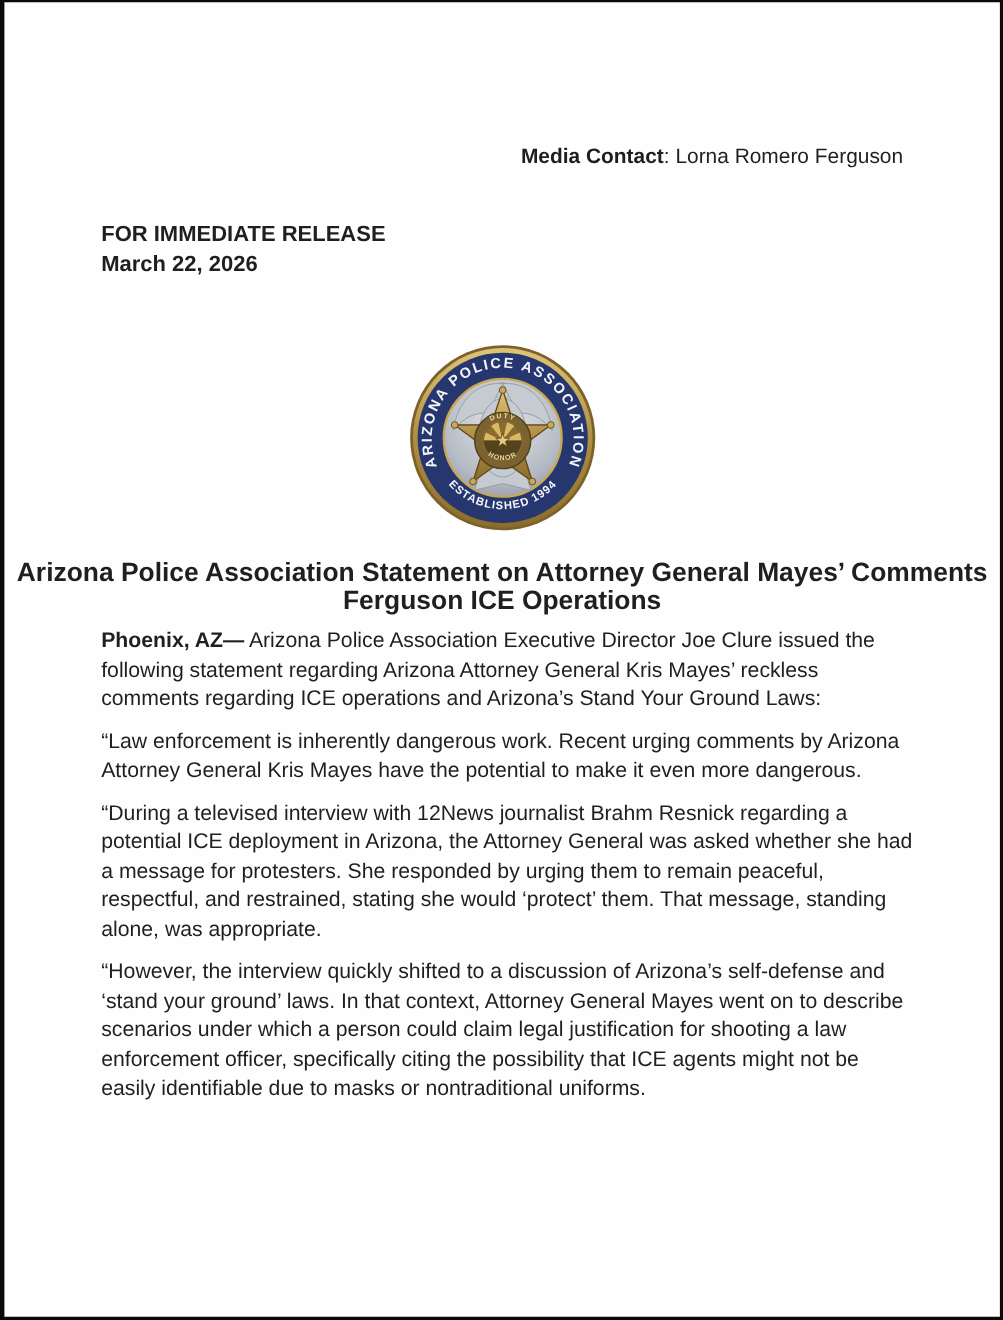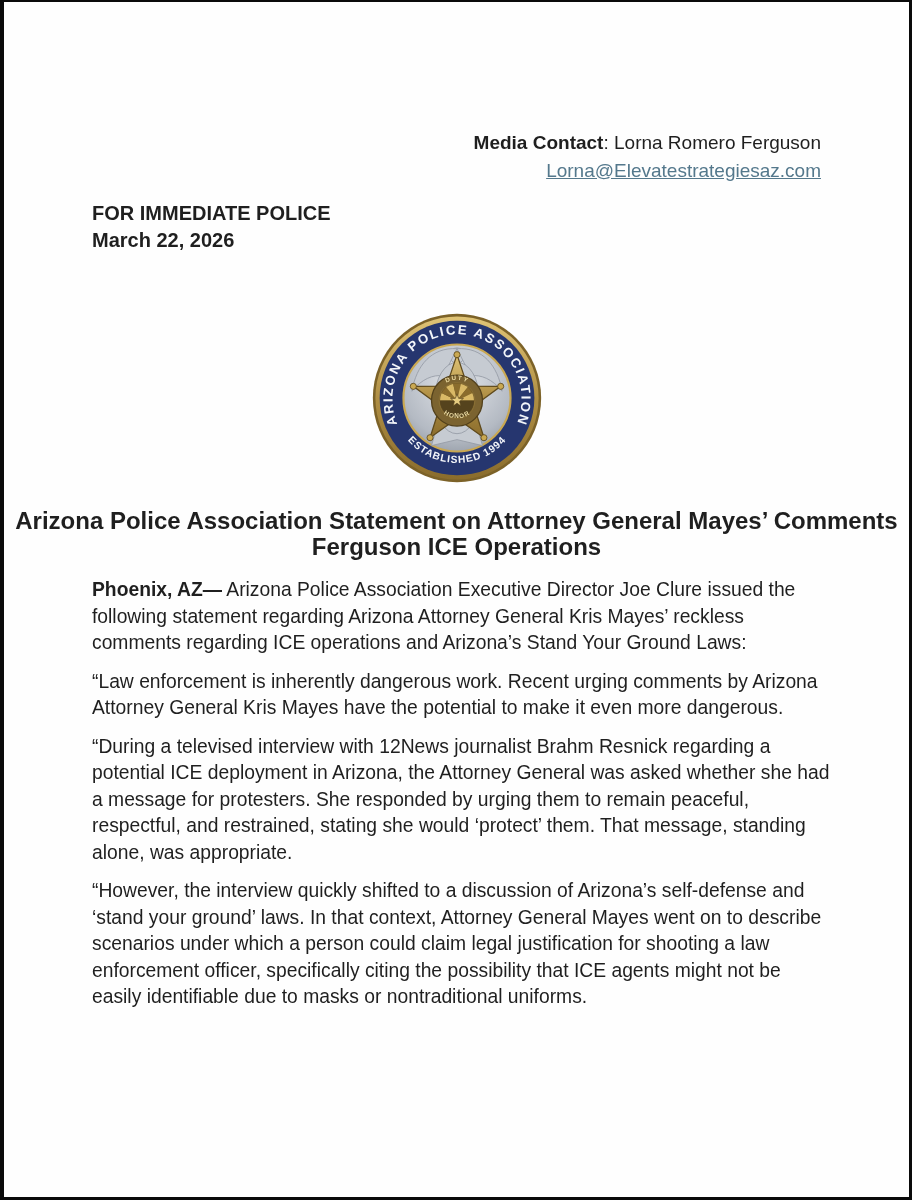--- a/index.html
+++ b/index.html
@@ -51,7 +51,6 @@
 
   <div class="contact">
     <div><strong>Media Contact</strong><span>: Lorna Romero Ferguson</span></div>
-    <a class="email">Lorna@Elevatestrategiesaz.com</a>
   </div>
 
   <div class="release">

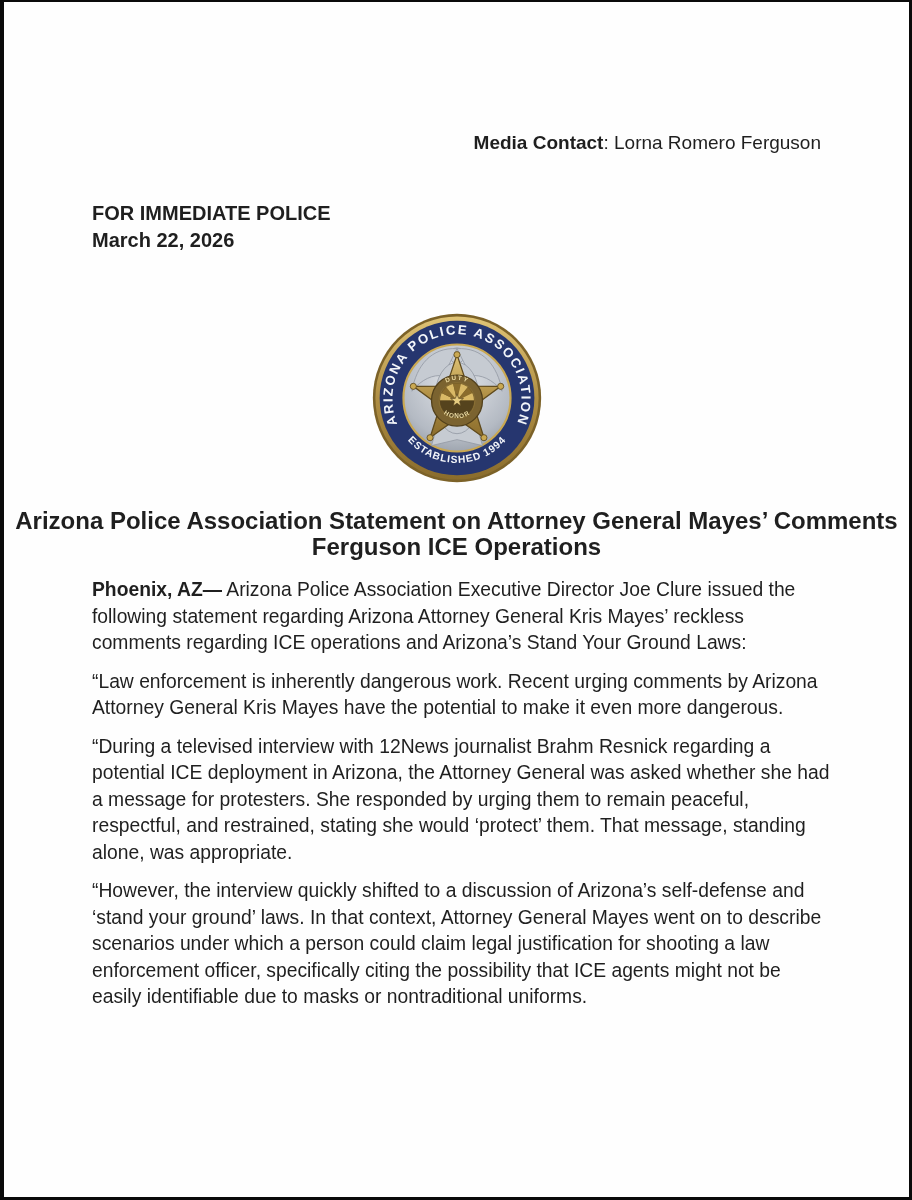--- a/index.html
+++ b/index.html
@@ -54,7 +54,7 @@
   </div>
 
   <div class="release">
-    <div>FOR IMMEDIATE POLICE</div>
+    <div>FOR IMMEDIATE RELEASE</div>
     <div>March 22, 2026</div>
   </div>
 

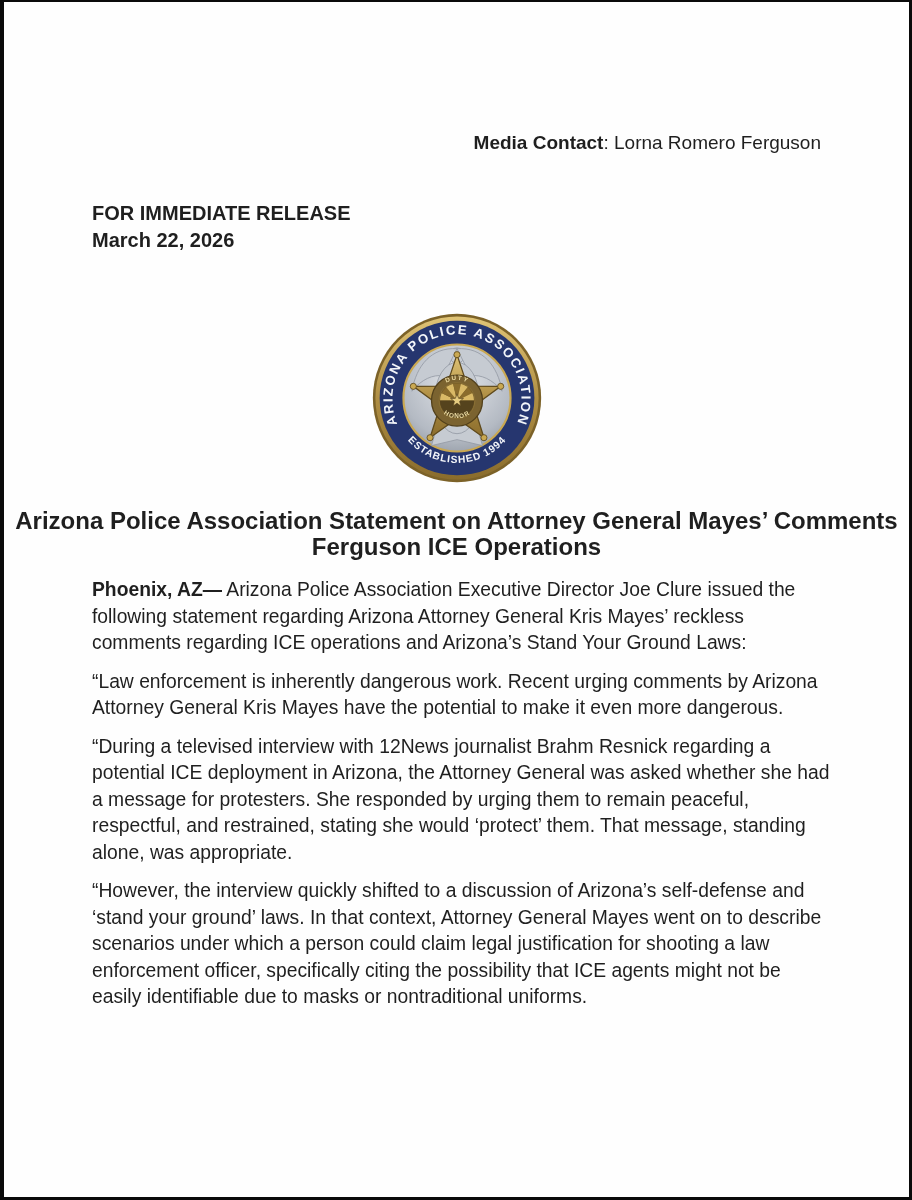--- a/index.html
+++ b/index.html
@@ -39,7 +39,7 @@
     position:absolute; top:568px; left:88px; width:740px;
     font-size:19.3px; line-height:26.5px; text-align:left;
   }
-  .body-text p{ margin:7px 0 12px 0; }
+  .body-text p{ margin:0 0 12px 0; }
   .ring-text{ fill:#f4f6fa; font-family:"Liberation Sans", sans-serif; font-weight:bold; }
   .badge-text{ fill:#ecdca4; font-family:"Liberation Sans", sans-serif; font-weight:bold; }
   a{ color:#54788c; }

▬▬▬▬▬▬

→ Required action: Write only the number of lines in the records that contain the string "Sans".

→ Answer space: 2